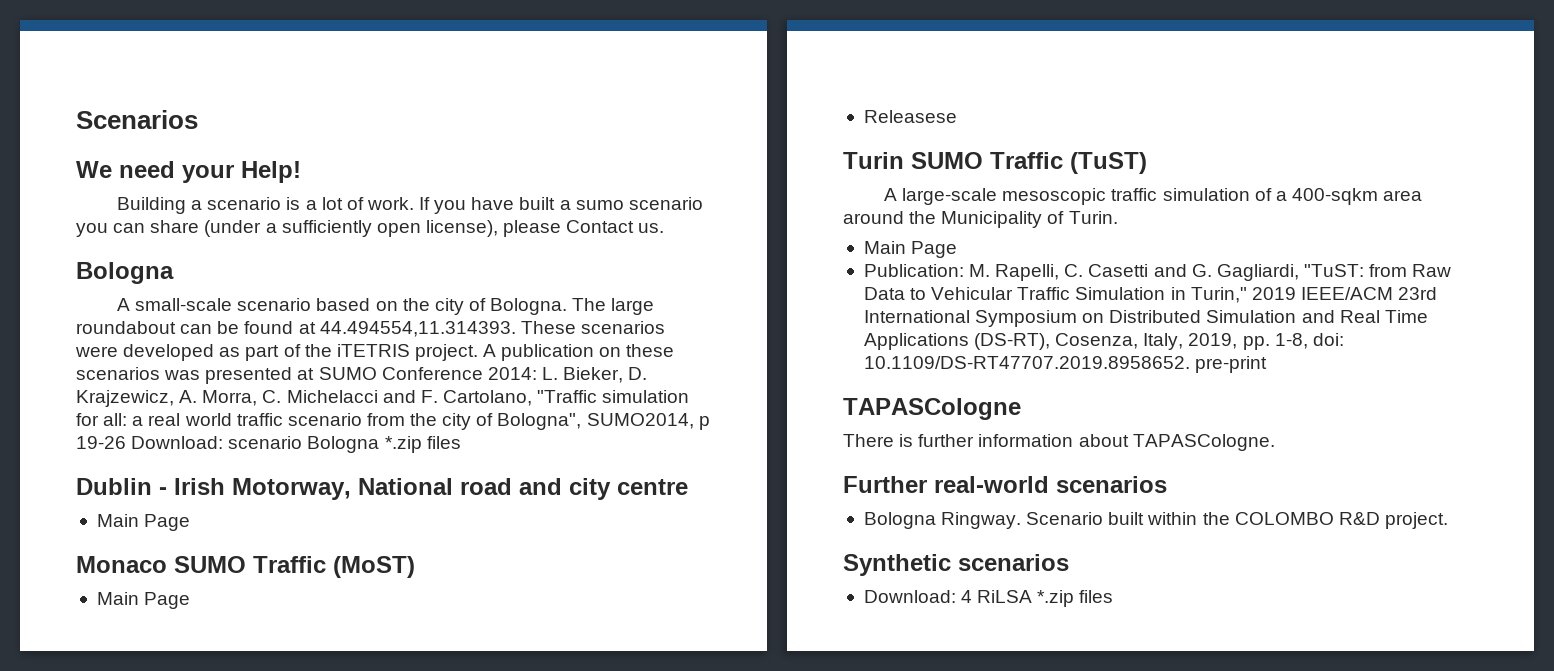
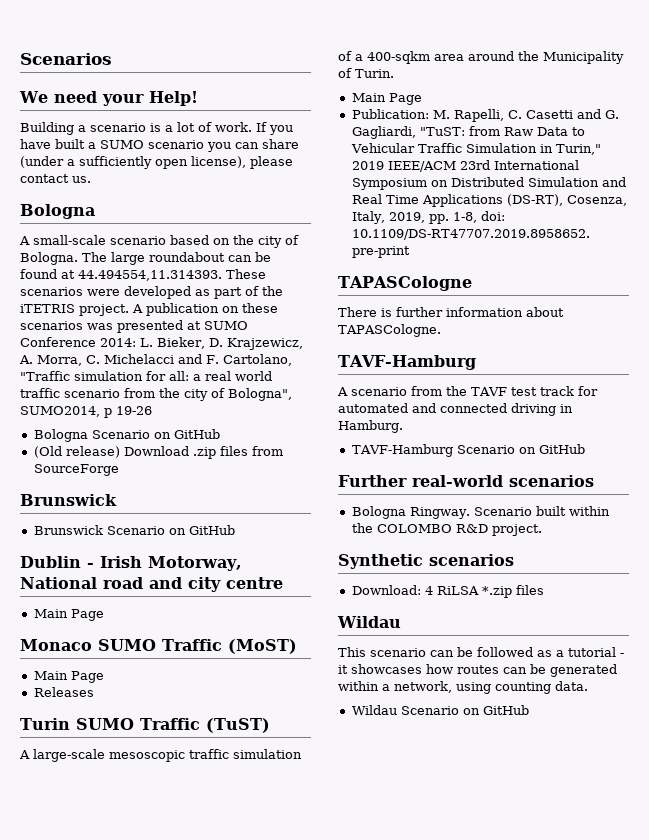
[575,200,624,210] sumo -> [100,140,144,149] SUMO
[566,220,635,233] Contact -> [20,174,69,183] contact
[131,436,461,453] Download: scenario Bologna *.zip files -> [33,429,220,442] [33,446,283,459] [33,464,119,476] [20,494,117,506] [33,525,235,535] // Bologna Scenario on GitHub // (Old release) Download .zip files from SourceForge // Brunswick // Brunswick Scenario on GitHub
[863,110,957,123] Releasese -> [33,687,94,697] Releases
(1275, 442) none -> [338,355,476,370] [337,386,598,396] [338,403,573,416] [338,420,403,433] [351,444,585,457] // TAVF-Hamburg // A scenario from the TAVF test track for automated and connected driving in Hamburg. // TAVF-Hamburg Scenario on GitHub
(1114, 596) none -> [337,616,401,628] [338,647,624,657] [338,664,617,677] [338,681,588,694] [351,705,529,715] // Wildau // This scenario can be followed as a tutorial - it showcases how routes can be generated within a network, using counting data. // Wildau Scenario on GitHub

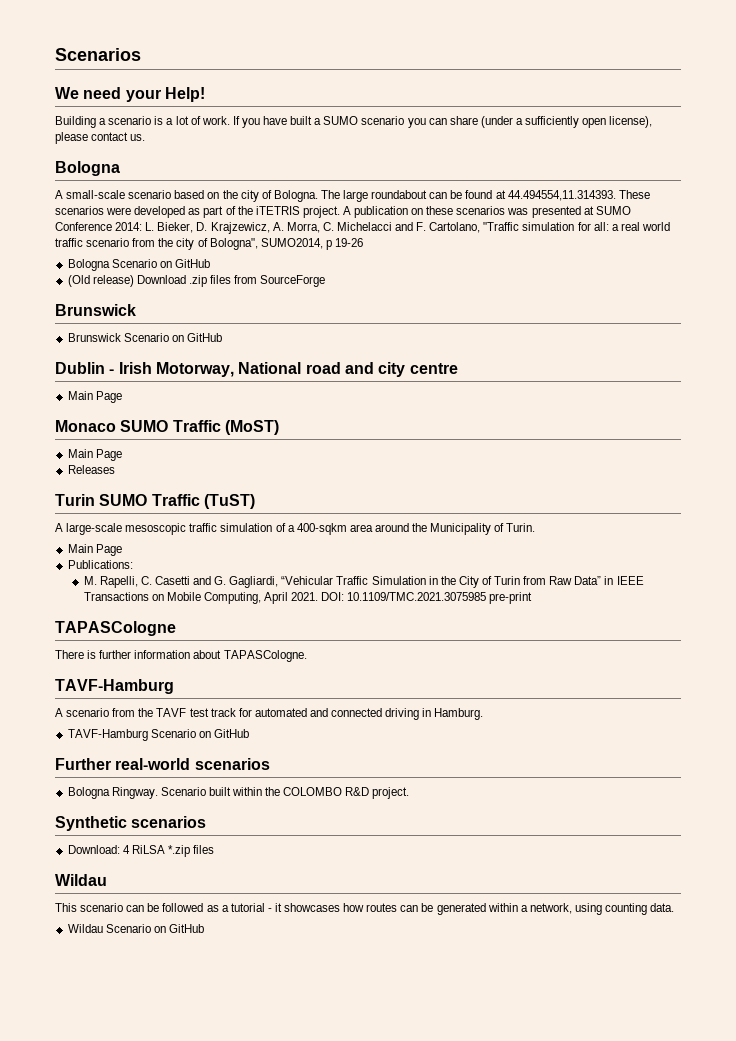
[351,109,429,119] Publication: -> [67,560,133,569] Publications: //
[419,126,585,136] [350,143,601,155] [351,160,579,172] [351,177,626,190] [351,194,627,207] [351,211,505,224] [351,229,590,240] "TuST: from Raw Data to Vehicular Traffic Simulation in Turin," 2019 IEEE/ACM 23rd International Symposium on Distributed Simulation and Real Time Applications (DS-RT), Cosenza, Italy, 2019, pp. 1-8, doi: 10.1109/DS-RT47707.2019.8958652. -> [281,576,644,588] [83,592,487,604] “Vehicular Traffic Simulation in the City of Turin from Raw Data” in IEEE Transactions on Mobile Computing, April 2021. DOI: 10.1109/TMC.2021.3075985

* * *

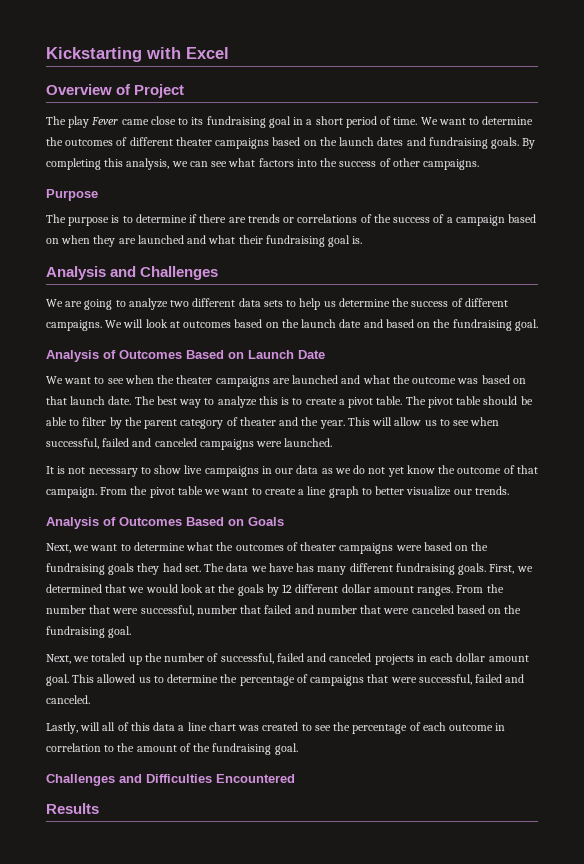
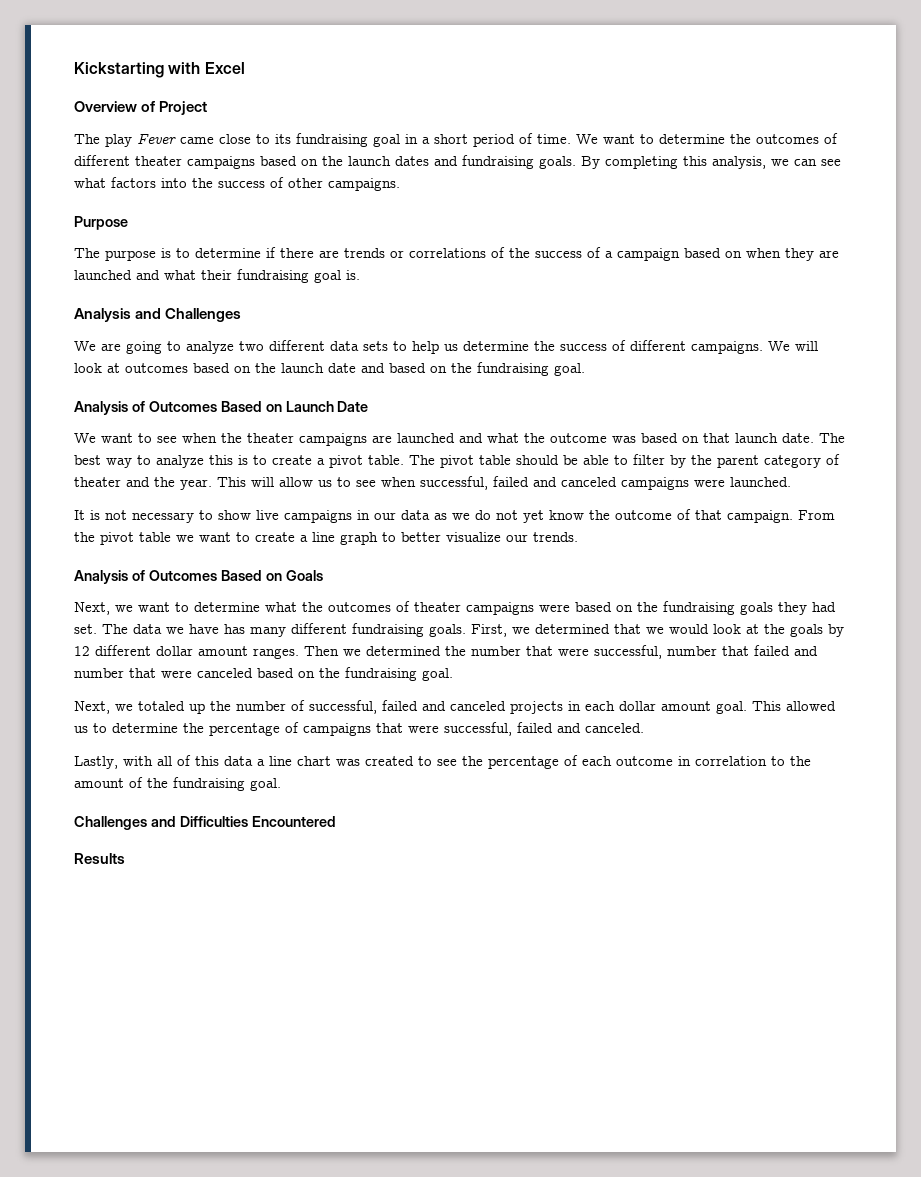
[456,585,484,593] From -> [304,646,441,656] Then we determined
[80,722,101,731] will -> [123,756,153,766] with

— Task prompt —
Which lines of the records contain the word "scenario"? Copy each of them.

— Response to the exercise —
[131,436,461,453] Download: scenario Bologna *.zip files -> [33,429,220,442] [33,446,283,459] [33,464,119,476] [20,494,117,506] [33,525,235,535] // Bologna Scenario on GitHub // (Old release) Download .zip files from SourceForge // Brunswick // Brunswick Scenario on GitHub
(1275, 442) none -> [338,355,476,370] [337,386,598,396] [338,403,573,416] [338,420,403,433] [351,444,585,457] // TAVF-Hamburg // A scenario from the TAVF test track for automated and connected driving in Hamburg. // TAVF-Hamburg Scenario on GitHub
(1114, 596) none -> [337,616,401,628] [338,647,624,657] [338,664,617,677] [338,681,588,694] [351,705,529,715] // Wildau // This scenario can be followed as a tutorial - it showcases how routes can be generated within a network, using counting data. // Wildau Scenario on GitHub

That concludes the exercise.